Of course you have completely overlooked the possibility that Ms McKie DID leave her mark at the house and that the the SCRO FP examiners (and several others) were correct in their findings!
Toby raises issues that do need to be discussed and understood by the non-technical security and legal communities, and of course the forensic vs. commercial reliance issue needs to be properly evaluated. However I suggest the big difference, from expensive practical experience, is that biometrics currently works well within a closed community, when the user is registered and other confirming factors are used in conjunction with the relevant biometric, but it falls apart when it is relied upon in the 'open world': Simply using a single biometric identifier on e.g. an open mall ATM is going to fail as the false acceptance vs. false rejection ratios cannot yet cope with the millions of potential users (even if they also have a credit/debit card as well). Yes - it will work sometimes, but the best current systems still fail too often to be relied on for commercial use.

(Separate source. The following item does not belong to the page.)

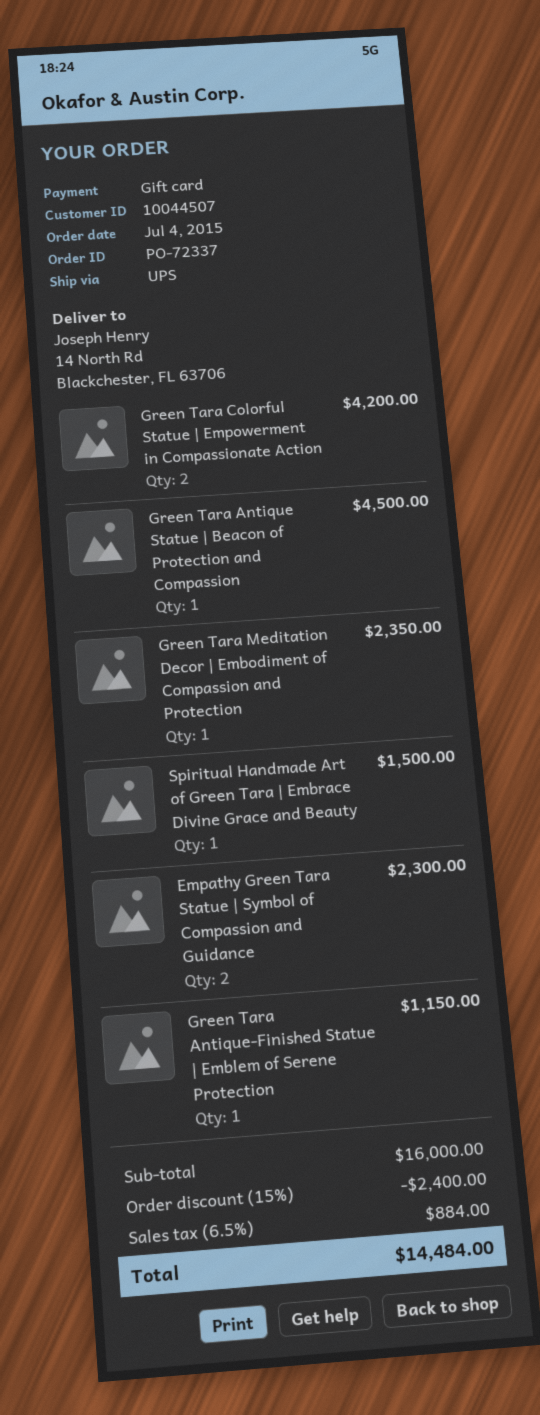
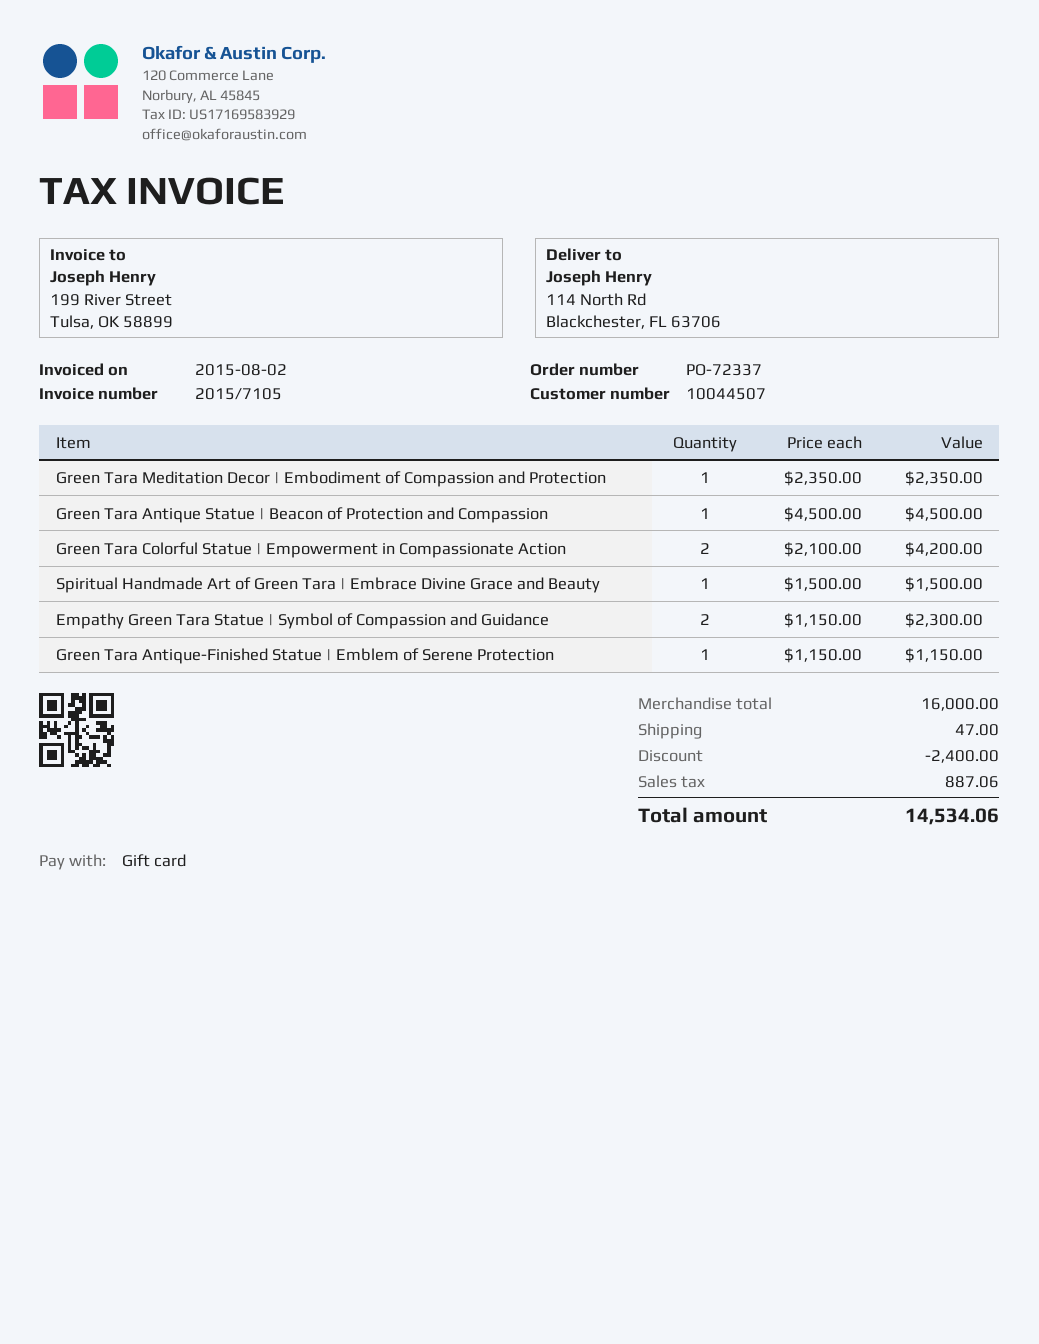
ship to: 14 North Rd, Blackchester, FL 63706 -> 114 North Rd, Blackchester, FL 63706
shipping: none -> 47.00
tax: 884.00 -> 887.06
total: 14484.00 -> 14534.06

I'm assuming that the rest of the legal process was correct - this sounds more like another "Phantom of Heilbronn"...
Couldn't agree more - and good to hear from you after all this time!
I could not agree more and would go further. The whole question of expert evidence in our courts requires immediate assessment. Case after case has shown the frailty of 'experts' not only in my daughter's case but also those of innocent victims like Sally Clarke. As the years pass I am made aware of more and more errors by experts, the latest being faulty toxicology reports. The days of expert infallibility are well and truly gone. It is time the system woke up to the fact.